Il passaggio da “movimento a istituzione” sta avvenendo con una rapidità tale nella forma e nei contenuti che forse imbarazza una parte dei militanti ma che risponde ad un elettorato certo e potenziale ben maggiore di quello disposto a seguire un leghismo estremo e anti euro.
Un riposizionamento che abbisogna di una “campagna acquisti” a largo raggio per costruirsi una nuova classe dirigente in grado di arginare l’esuberanza leghista, di dotarsi di una nuova credibilità, non solo nazionale e di realizzare proprio per questo, in tutto o in parte, alcuni obiettivi identitari. Un’operazione complessa pur in assenza di competitor credibili nel vecchio sistema che arrancano alla ricerca di un riposizionamento post renziano e post berlusconiano.
Personalmente credo che, per Di Maio, il modello sia Macron. Né Putin né Varoufakis. Per me è un democristiano 4.0. E non è, nella mia visione, un giudizio negativo. Anzi. E credo che il suo obiettivo sia di tenersi lontano, insieme ai suoi uomini, dall’irruenza salviniana pronto a riposizionarsi autonomamente se, nei prossimi mesi, la situazione economica dovesse precipitare.
Vedremo alle prossime elezioni europee se questa opzione è sul tappeto o meno. Il resto del sistema politico è però al palo e si muove con la lentezza di un bradipo. Pensare che ci sia spazio ancora per un centro destra e un centro sinistra di vecchio conio credo sia una pura perdita di tempo.

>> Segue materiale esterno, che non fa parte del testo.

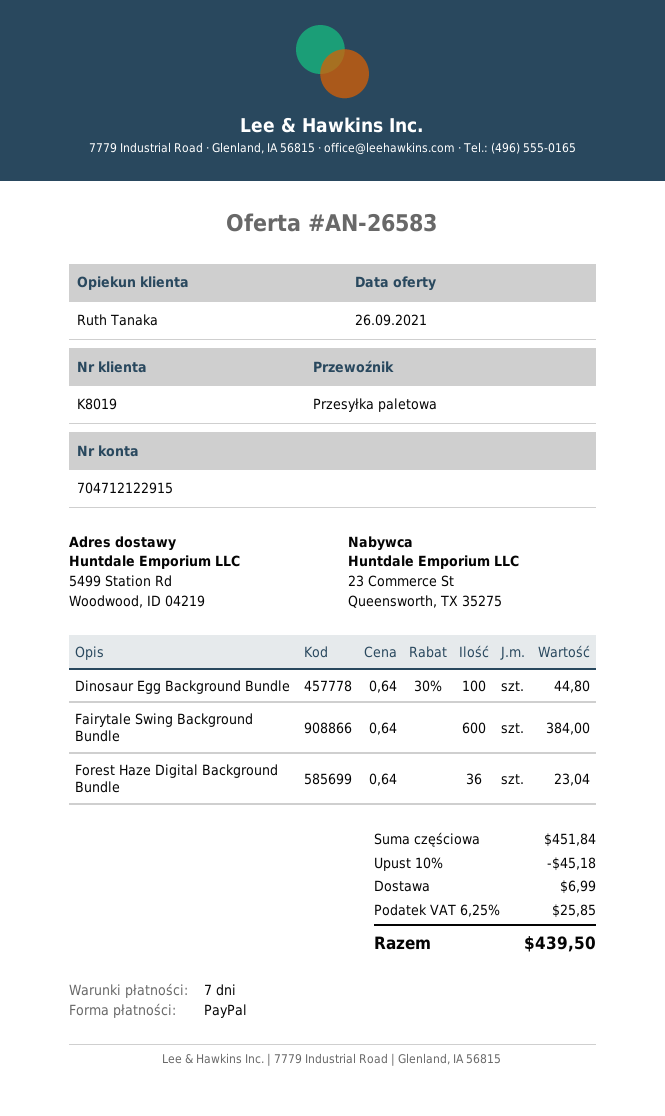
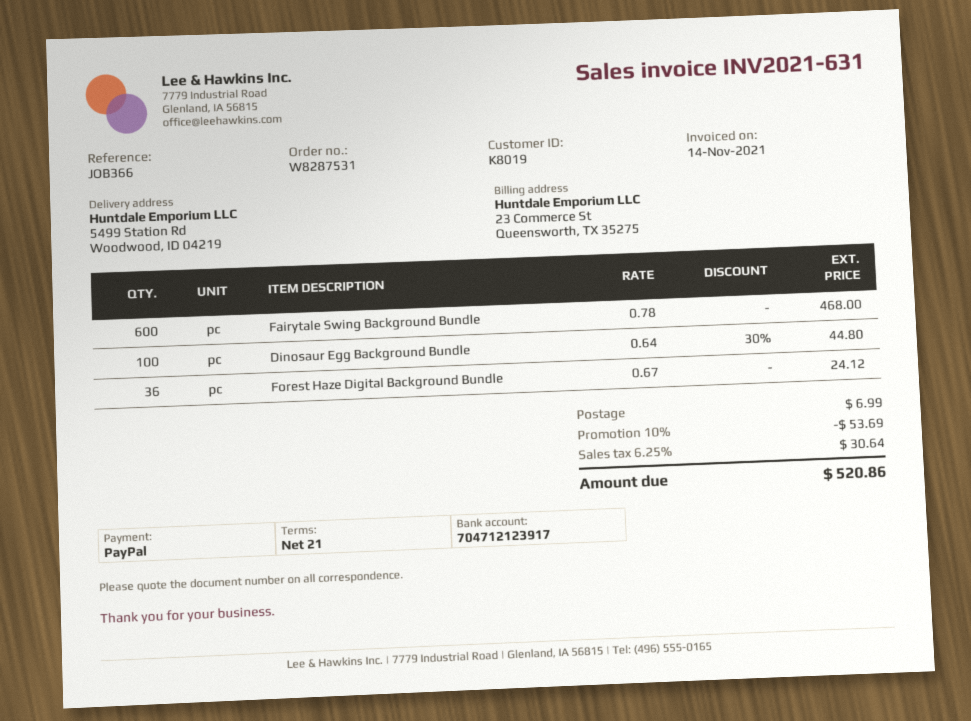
payment terms: 7 days -> 21 days
bank account: 704712122915 -> 704712123917
Fairytale Swing Background Bundle: 600 x 0.64 = 384.00 -> 600 x 0.78 = 468.00
Forest Haze Digital Background Bundle: 36 x 0.64 = 23.04 -> 36 x 0.67 = 24.12
discount: 10% = 45.18 -> 10% = 53.69
tax: 6.25% = 25.85 -> 6.25% = 30.64
total: 439.50 -> 520.86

Personalmente credo che ce ne è ancora per una sinistra sociale non ne vedo uno altrettanto consistente per una sinistra politica tradizionale. Soprattutto fino a quando una generazione che ormai ha detto tutto ciò che poteva dire continua a voler presidiare quello spazio.
E’ forse arrivato il momento di allargare il campo, aprire a nuove idee e generazioni, definire un programma di chiaro stampo europeo e contendere, almeno in una prima fase, l’elettorato che sceglie i 5S, non per protesta ma perché non ne può più del vecchio establishment novecentesco e del suo immobilismo inconcludente.
Soprattutto che interpreti il cambiamento non come sinonimo di paura e di disagio inevitabili che sappia affrontare le disuguaglianze e sostenere chi resta indietro. E’ purtroppo vero che non esiste nel nostro Paese una classe dirigente economica e sociale credibile paragonabile a quella che in Francia ha consentito a Macron di affermarsi però ci sono brillanti individualità, non solo nel vecchio centro sinistra anche in politica che potrebbero convergere su un progetto nuovo di spessore. Alcune recenti prese di posizione sembrano voler andare in questa direzione. Speriamo sia così.
Se il 4 marzo è riuscito, magari involontariamente, ad innescare questo processo di cambiamento ormai non più rinviabile né nella politica ma anche nei corpi sociali probabilmente i libri di storia non ne sottolineeranno solo gli elementi negativi che hanno contribuito al declino del nostro sistema ma ne individueranno le opportunità innescate e messe in circolo che, comunque la si voglia vedere, sono un patrimonio della nostra democrazia e delle nostre istituzioni.